Activity: Each entry is to be given again exactly; drop the images.

(Edit difference data)
□ □ □ □ □
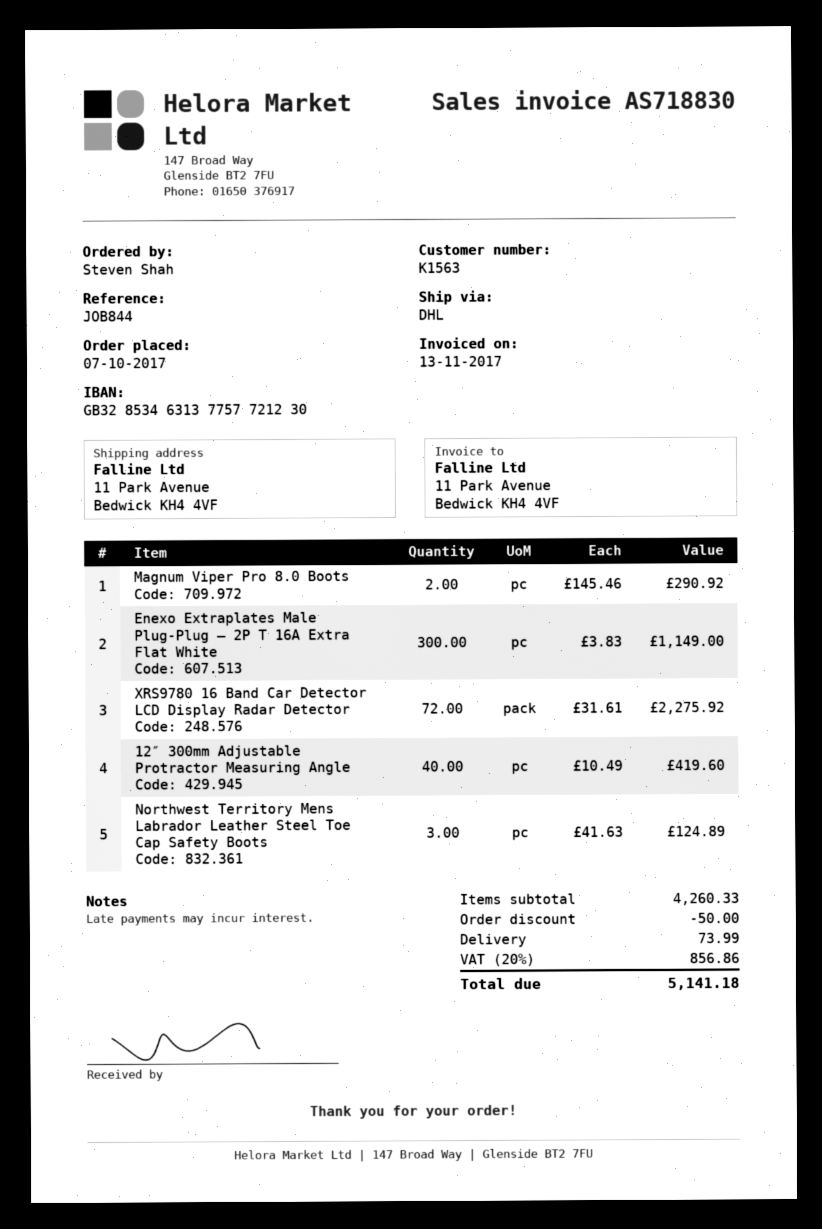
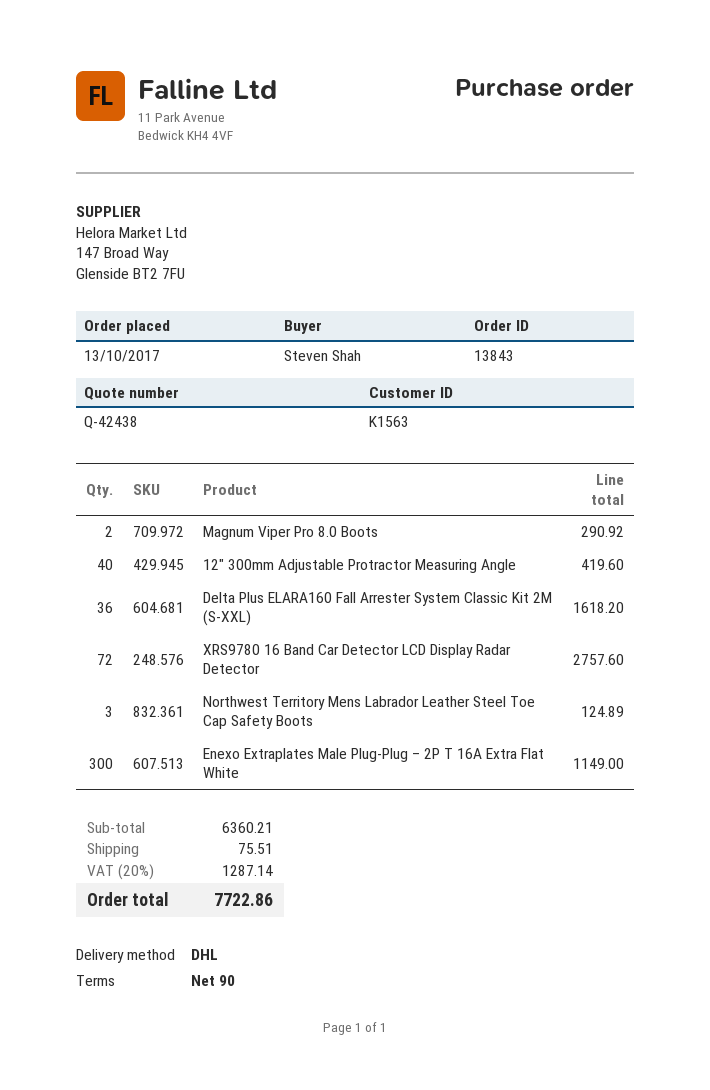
order date: 2017-10-07 -> 2017-10-13
XRS9780 16 Band Car Detector LCD Display Radar Detector: 72 for 2275.92 -> 72 for 2757.60
Delta Plus ELARA160 Fall Arrester System Classic Kit 2M (S-XXL): none -> 36 for 1618.20
subtotal: 4260.33 -> 6360.21
discount: 50.00 -> none
shipping: 73.99 -> 75.51
tax: 20% = 856.86 -> 20% = 1287.14
total: 5141.18 -> 7722.86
□ □ □ □ □
Reply:
order date: 2017-10-07 -> 2017-10-13
XRS9780 16 Band Car Detector LCD Display Radar Detector: 72 for 2275.92 -> 72 for 2757.60
Delta Plus ELARA160 Fall Arrester System Classic Kit 2M (S-XXL): none -> 36 for 1618.20
subtotal: 4260.33 -> 6360.21
discount: 50.00 -> none
shipping: 73.99 -> 75.51
tax: 20% = 856.86 -> 20% = 1287.14
total: 5141.18 -> 7722.86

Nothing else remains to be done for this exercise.